May 10 '24 08:05 welcome[bot]

Overall I think this looks reasonable! I don't have strong views on the substance, others should comment if they have views...

We'll need to add ntv_pandas to the docs dependencies for the docs tests to pass.

May 10 '24 16:05 max-sixty

@max-sixty

Thanks for the answer to the question I was going to ask!

Would it also be useful to add ntv_pandas in the ecosystem.rst file (for example in the 'Extend xarray capabilities' category) ?

May 10 '24 20:05 loco-philippe

Would it also be useful to add ntv_pandas in the ecosystem.rst file (for example in the 'Extend xarray capabilities' category) ?

Yes, please go ahead.

May 10 '24 20:05 mathause

Error Read the Docs :

ModuleNotFoundError                       Traceback (most recent call last)
Cell In[11], line 1
----> 1 import ntv_pandas as npd

ModuleNotFoundError: No module named 'ntv_pandas'

<<<-------------------------------------------------------------------------

Is it because the package name (ntv-pandas) is different from the module name (ntv_pandas) ?

May 13 '24 22:05 loco-philippe

ModuleNotFoundError: No module named 'ntv_pandas'

Is it available on conda? Otherwise if only on pip then place it at the bottom in the pip section

May 13 '24 23:05 max-sixty

Now you get a syntax error because arr[*idx] is only available in python 3.11 while our docs are in python 3.10 (and your ntv-numpy package is python 3.9+ - you should add tests for your minimal python version and dependencies).

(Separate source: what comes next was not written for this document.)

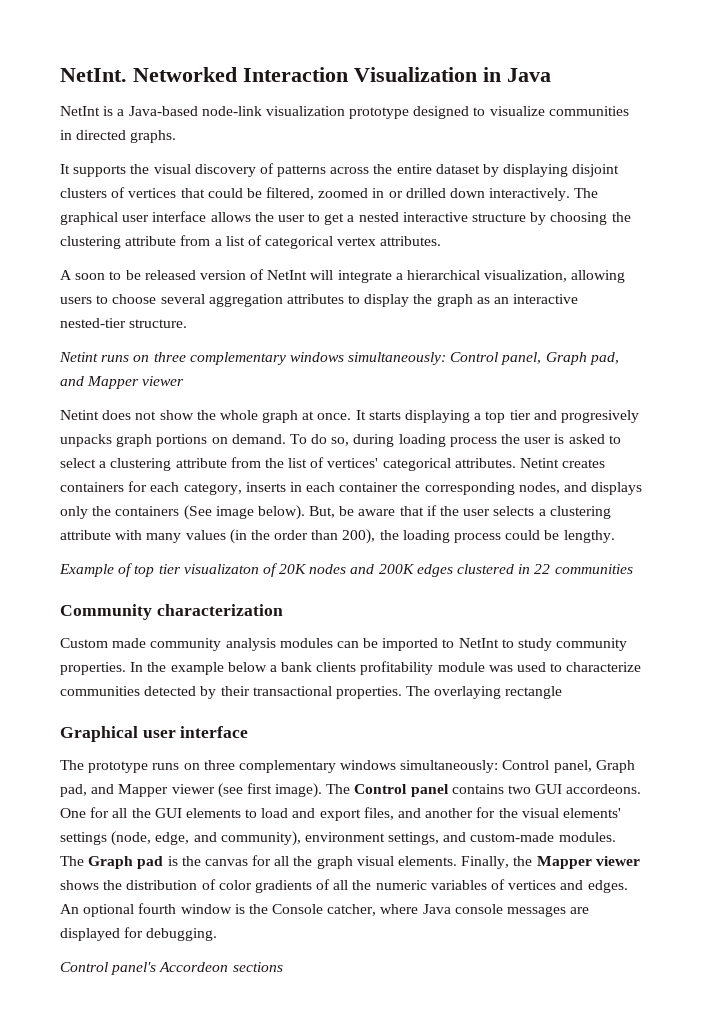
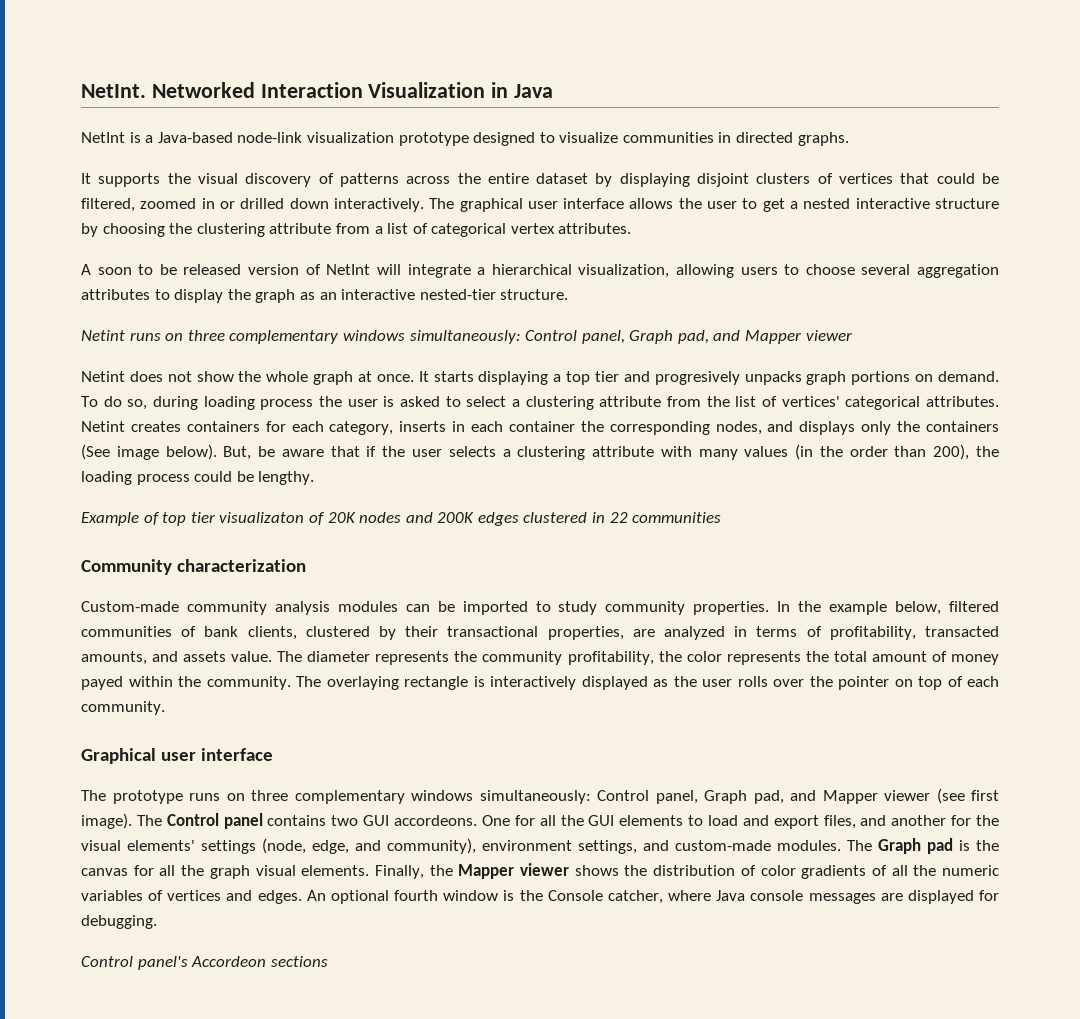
[60,638,147,648] Custom made -> [81,601,179,612] Custom-made
[458,638,514,648] NetInt to -> (551, 606) none
[227,661,642,675] [60,686,563,699] below a bank clients profitability module was used to characterize communities detected by their transactional properties. The overlaying rectangle -> [895,601,999,615] [81,626,1000,640] [81,651,999,665] [81,676,999,690] [81,701,165,715] below, filtered communities of bank clients, clustered by their transactional properties, are analyzed in terms of profitability, transacted amounts, and assets value. The diameter represents the community profitability, the color represents the total amount of money payed within the community. The overlaying rectangle is interactively displayed as the user rolls over the pointer on top of each community.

https://github.com/loco-philippe/ntv-numpy/blob/4b57b8cc1bfab749c01ddf7edbc38a9ef53623df/ntv_numpy/xconnector.py#L268-L269

May 14 '24 09:05 mathause

Checking again - you absolutely need to start testing your packages continuously. I am reluctant to 'endorse' a package that does not have a CI pipeline. Let us know if you need support with that.

May 14 '24 09:05 mathause

@mathause

This bug is clearly unacceptable (I'm ashamed) !!

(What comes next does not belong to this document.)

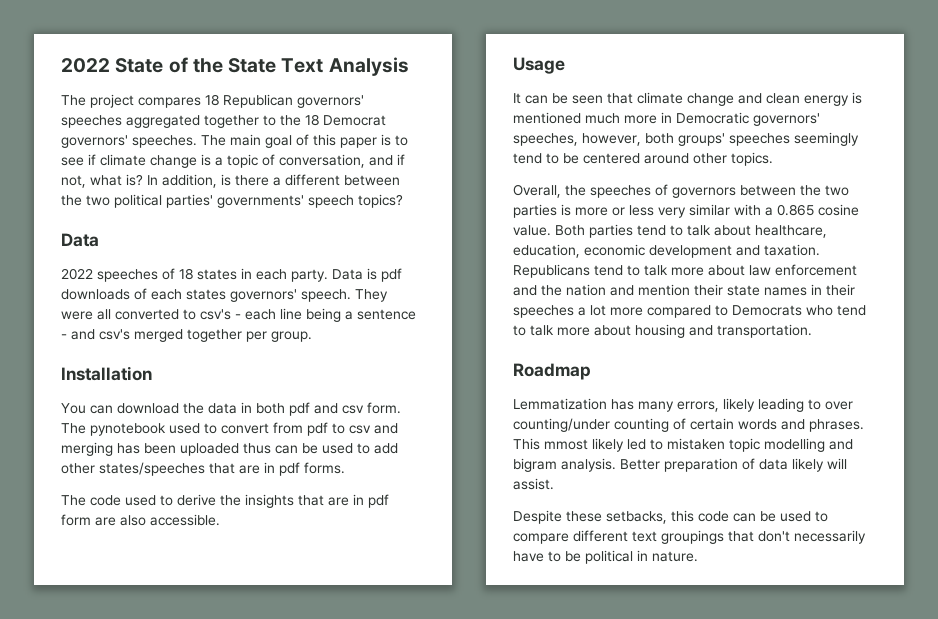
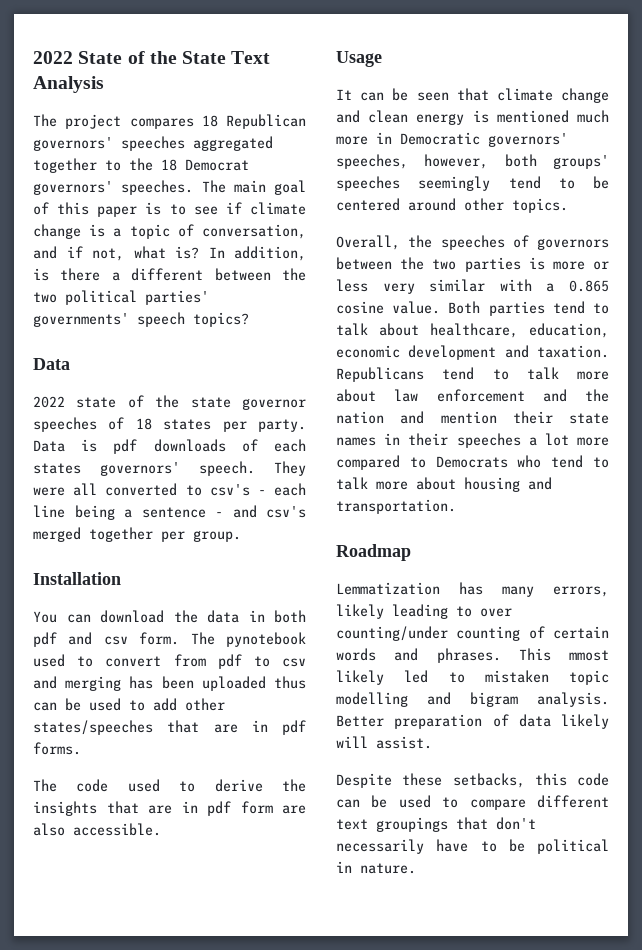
(93, 274) none -> [76,395,306,410] state of the state governor
[241,268,287,280] in each -> [222,421,247,432] per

This demonstrates that I now need to take the time to have a robust CI process. I will first use GitHub Actions to have a build and test pipeline (if you have minimum requirements to respect to endorse packages in Xarray or other advice, I'm interested!)

For the current PR, two solutions:

solution 1: I correct the identified bug and I check that all the tests are validated on each of the python versions before making a new commit,
solution 2: I integrate the above actions into a CI pipeline before making a new commit

It seems to me that solution 2 is preferable (unless you want to go quickly and in which case I will follow solution 1).

May 14 '24 12:05 loco-philippe

No worries - I made a similar mistake before (CI pipeline not installing the correct python version/ environment). We have some guidelines for projects wanting to move to the xarray-contrib organisation, see https://github.com/xarray-contrib/xarray-contrib (not exactly the same but close enough).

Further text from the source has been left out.